I grew up in Greenville, NY, a small town not very far from RPI. Although I attended a small public high school, I had several valuable experiences that helped shape my higher-educational plans. During my senior year of high school, I had the opportunity to attend college classes at RPI through a Johns Hopkins CTY scholarship. For the first time in my educational career, I felt challenged. It was this experience that influenced my decision to turn down full scholarships at other schools and instead attend RPI as an undergraduate the next year. I had no clear career goals in mind, but I had enjoyed my math classes in high school, so I chose to major in mathematics.

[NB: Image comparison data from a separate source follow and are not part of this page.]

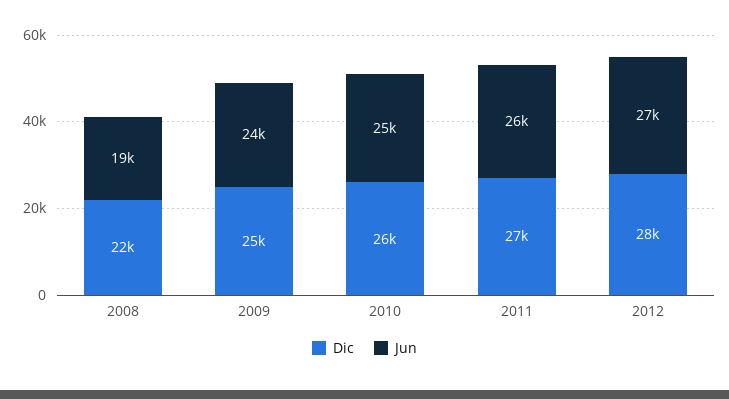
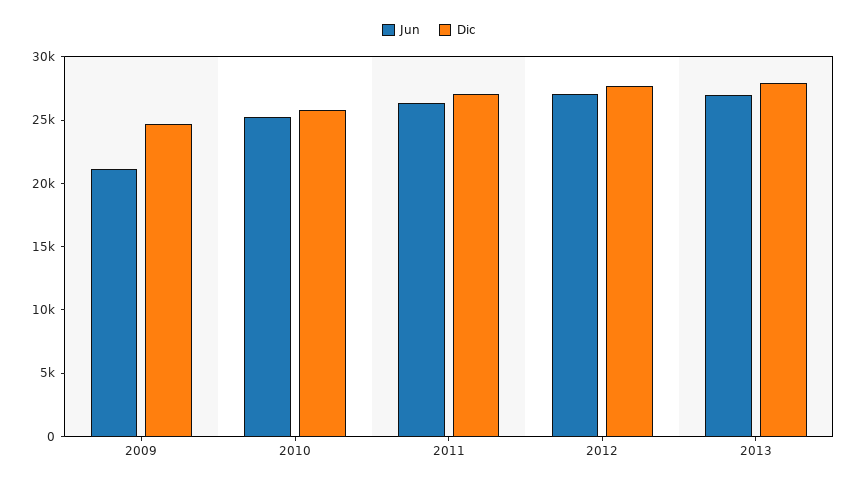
Dic, 2008: 22000 -> none
Jun, 2008: 19000 -> none
Jun, 2009: 24000 -> 21000
Jun, 2013: none -> 27000
Dic, 2013: none -> 28000

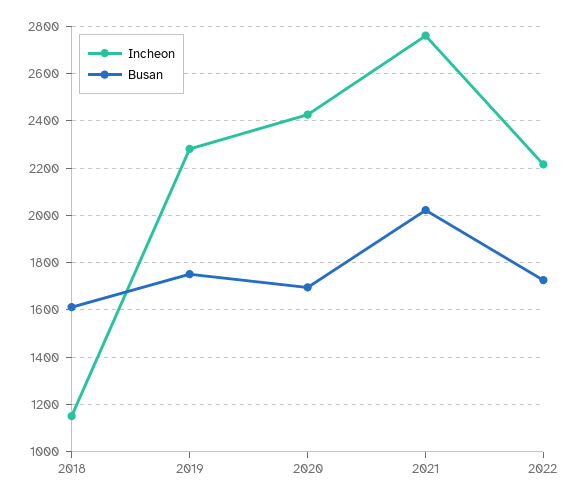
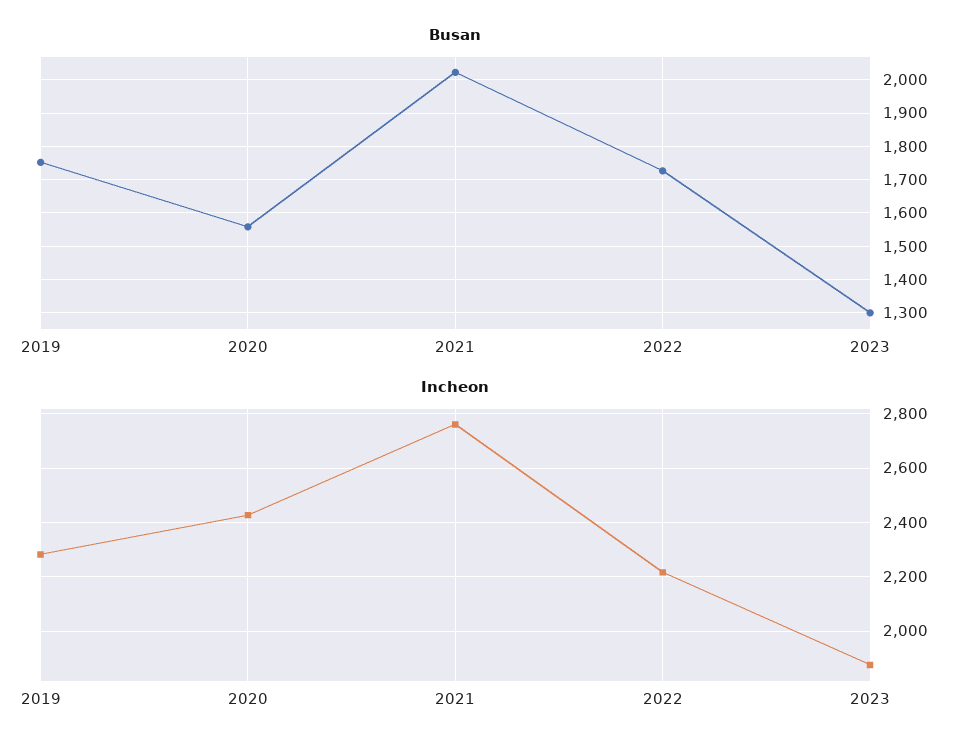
Incheon, 2018: 1150 -> none
Busan, 2018: 1600 -> none
Busan, 2020: 1700 -> 1560
Busan, 2023: none -> 1300
Incheon, 2023: none -> 1875

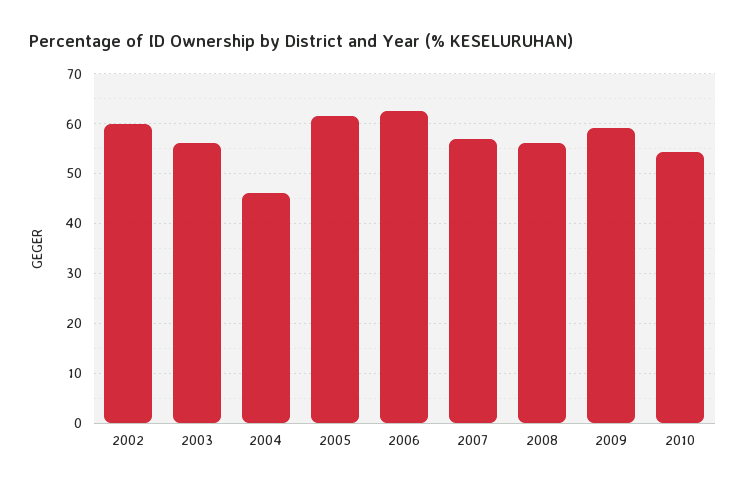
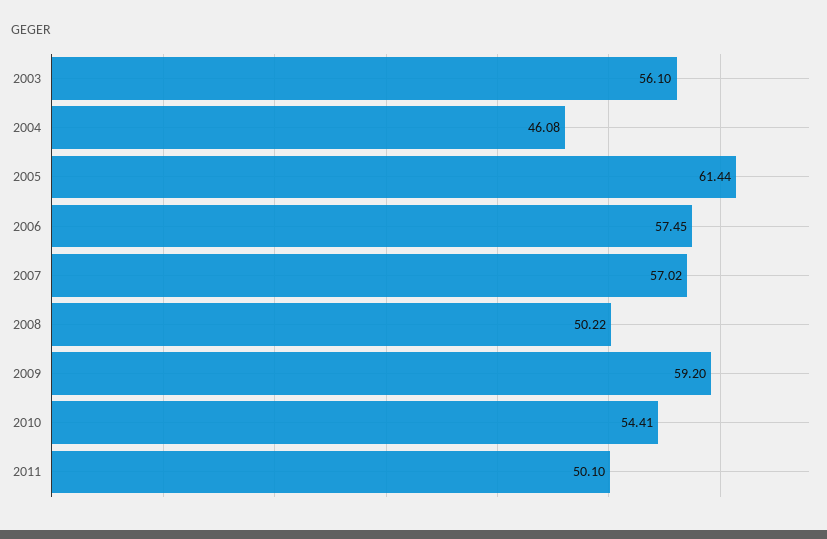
2002: 60 -> none
2006: 62 -> 57.45
2008: 56 -> 50.22
2011: none -> 50.1

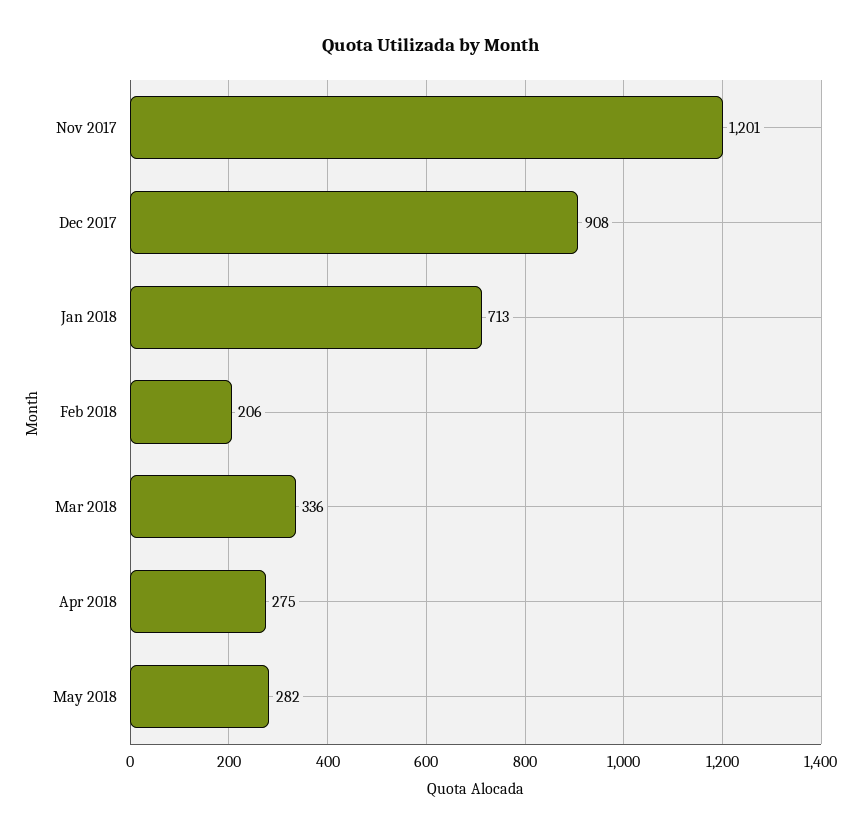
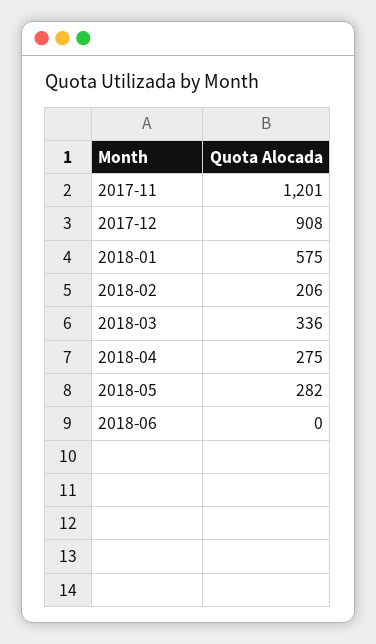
Jan 2018: 713 -> 575
2018-06: none -> 0

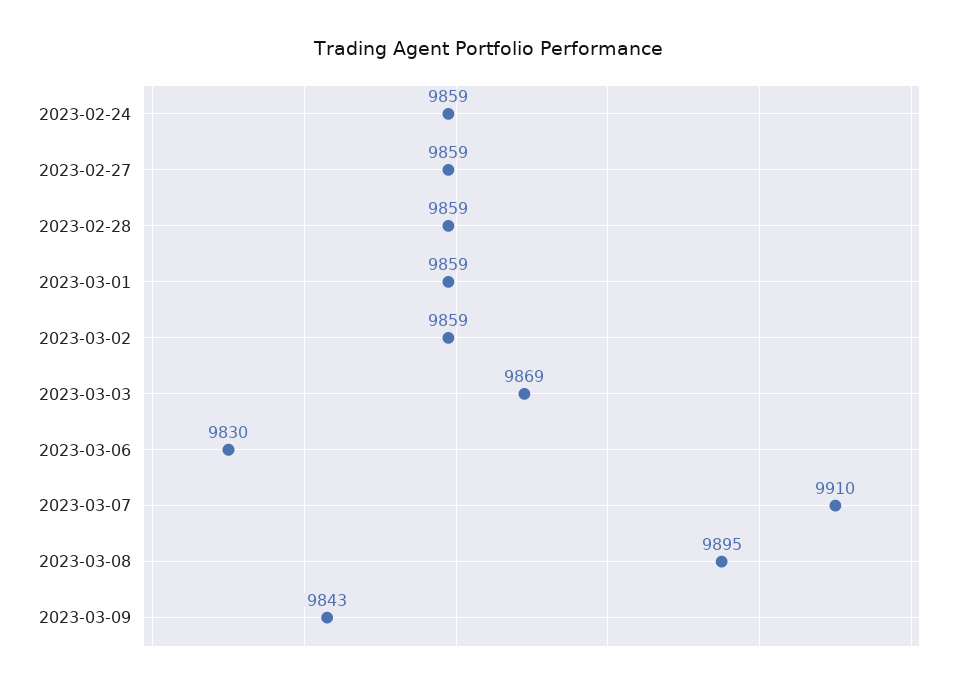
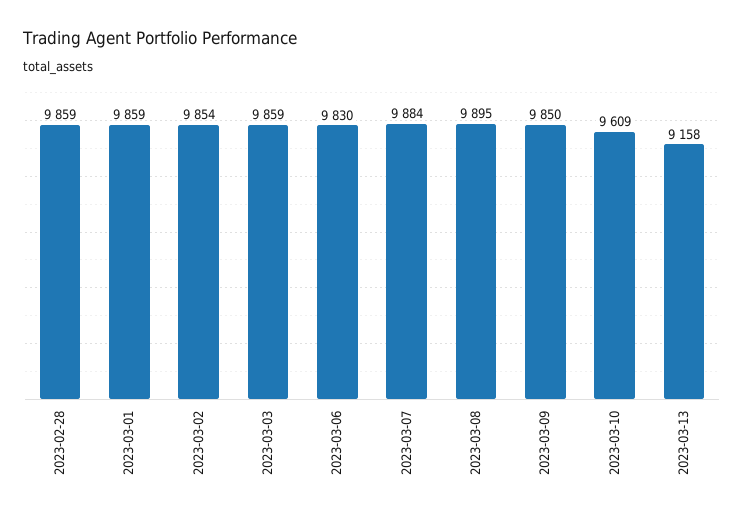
2023-02-24: 9859 -> none
2023-02-27: 9859 -> none
2023-03-02: 9859 -> 9854
2023-03-03: 9869 -> 9859
2023-03-07: 9910 -> 9884
2023-03-09: 9843 -> 9850
2023-03-10: none -> 9609
2023-03-13: none -> 9158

When I first arrived at RPI, I felt an overwhelming sense of belonging. The Rensselaer community challenged me to achieve my academic and personal potential. The classes I took pushed me to work harder than I ever had before, but the knowledge and experience I gained is beyond anything I had previously imagined. At RPI, I witnessed an academic community working to meet the demands of the most modern scientific world, and succeeding time and again at meeting those demands. Research was taking place in fields that I previously hadn't even known existed. I wanted to be a part of it.

When I received an invitation to apply to the Accelerated B.S./Ph.D. Program after my first year, it changed the idea of earning a PhD from a vague and distant possibility into a reality. I forced myself to focus my aspirations, and I realized that the Program was precisely the opportunity I needed. It gave me a plan of action — a course through which to achieve my educational goals. I began my research in Applied Mathematics during my second year at RPI. After my third year, I plan to have completed the requirements for a Bachelor's Degree in Applied Mathematics with minors in Economics and Philosophy. I will then begin work on my Ph.D., with the advantage of already having done two years of research.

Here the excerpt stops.